Sounds like you're really liking the knife now--that's what's important. Glad it worked out!


----------



## Mucho Bocho (Jan 7, 2014)

takeda's are susposed to be pretty Symmetrical. My classic Banno Bunka certainly was. I sold it because of wedging too.


----------



## brainsausage (Jan 7, 2014)

Lucretia said:


> Sounds like you're really liking the knife now--that's what's important.



+1


----------



## aaamax (Jan 7, 2014)

Now _THAT'S_ the way it should look, but be aware, these bad boys (when this thin) bend mercilessly! Don't ask me how I know. Just take it easy and all's well.


----------



## Erilyn75 (Jan 12, 2014)

Sorry it's taken me so long to get these pics posted. My 1yo son is cutting 12 (yes TWELVE!) teeth at once. I haven't slept in a week.

Here is a pic of what it looked like when I first got it







As you can see, a lot of the finish is gone now







And here is another shot of the edge. Hope you can see it better than the other one. 







I am definitely enjoying it a lot better now that I don't have to saw through stuff. I'm also loving the natural feel of the wa handle. I can't believe how natural it feels. I think I would like to get a custom handle sometime in the future just to pretty it up some more :wink:


----------



## brainsausage (Jan 12, 2014)

I never knew until I used a wa. Now I get pissed when I don't use one. Literally. There's a lot of ****** handles out there. And the wa succeeds based on its simplicity, and sheer use- ability. Not knocking westerns, but I feel that wa's are more versatile in general.


----------



## Benuser (Jan 13, 2014)

Like the choil shot. Seems well balanced to me.


----------



## EdipisReks (Jan 13, 2014)

Now that is what it should have looked like in the first place. I'm glad there was a happy ending to the story.


----------



## XooMG (Jan 13, 2014)

Have you sent a follow up with thanks? Perhaps if you send a letter, you can mention how much more you like it, and ask why more knives don't have such high grinds. If you wish to be polite, you can ask if there are any disadvantages to the thin grind that other customers dislike.


----------



## xueqi89 (Jan 13, 2014)

wow look nice, look like a totally different knife, did he change the angle of the bevel?


----------



## Erilyn75 (Jan 13, 2014)

XooMG said:


> Have you sent a follow up with thanks? Perhaps if you send a letter, you can mention how much more you like it, and ask why more knives don't have such high grinds. If you wish to be polite, you can ask if there are any disadvantages to the thin grind that other customers dislike.

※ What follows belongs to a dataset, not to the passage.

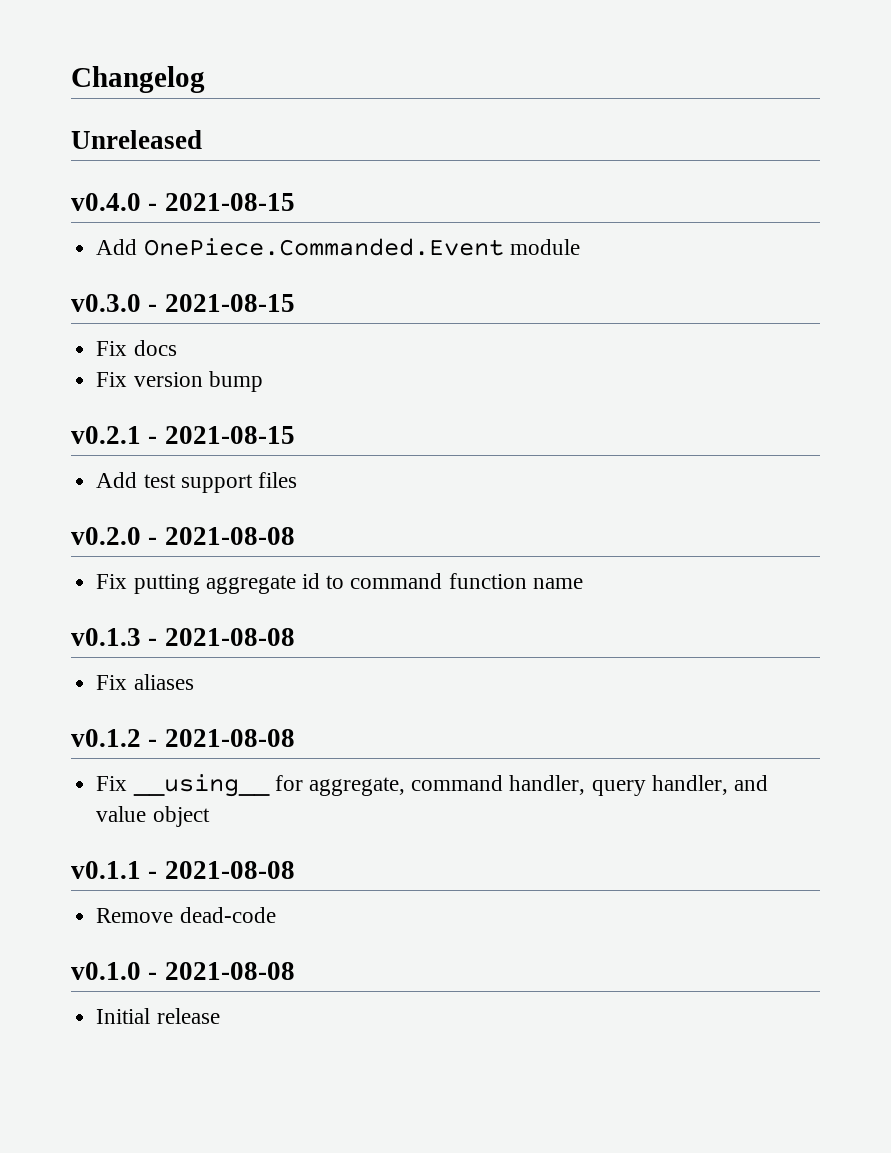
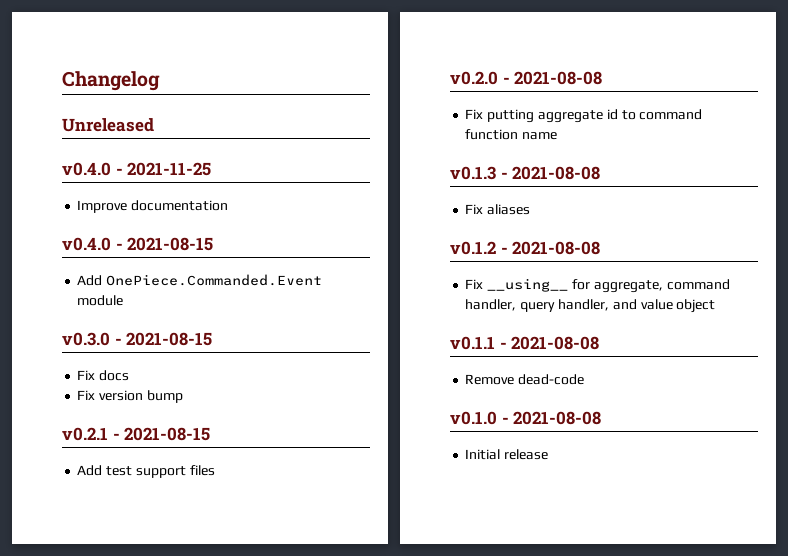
(202, 139) none -> [62,162,212,176] [77,200,229,213] // v0.4.0 - 2021-11-25 // Improve documentation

I sent a thank you and let him know how much I love it. I didn't ask about any grind issues. Jeremy from Chubo also sent a follow up email asking my thoughts as he and Takeda-San are good friends. I have to say, as disappointed as I was when I first received it, the overall process of getting it fixed was very pleasant and I made a new FB friend in the process lol. He's a very lovely man.


----------



## Erilyn75 (Jan 13, 2014)

xueqi89 said:


> wow look nice, look like a totally different knife, did he change the angle of the bevel?



I think he did judging by the before and after pics. It seems to be more angled then it was previously


----------



## Erilyn75 (Jan 14, 2014)

brainsausage said:


> I never knew until I used a wa. Now I get pissed when I don't use one. Literally. There's a lot of ****** handles out there. And the wa succeeds based on its simplicity, and sheer use- ability. Not knocking westerns, but I feel that wa's are more versatile in general.



I was thinking about that the other day when I was cutting a ton of veg for curry soup. Normally my hand would start cramping after all the chopping but I didn't have any fatigue with the Takeda. It felt odd using my Hiromoto to cut up butternut squash after all the chopping with the Takeda. I can't imagine the fatigue chefs have :scared4:


----------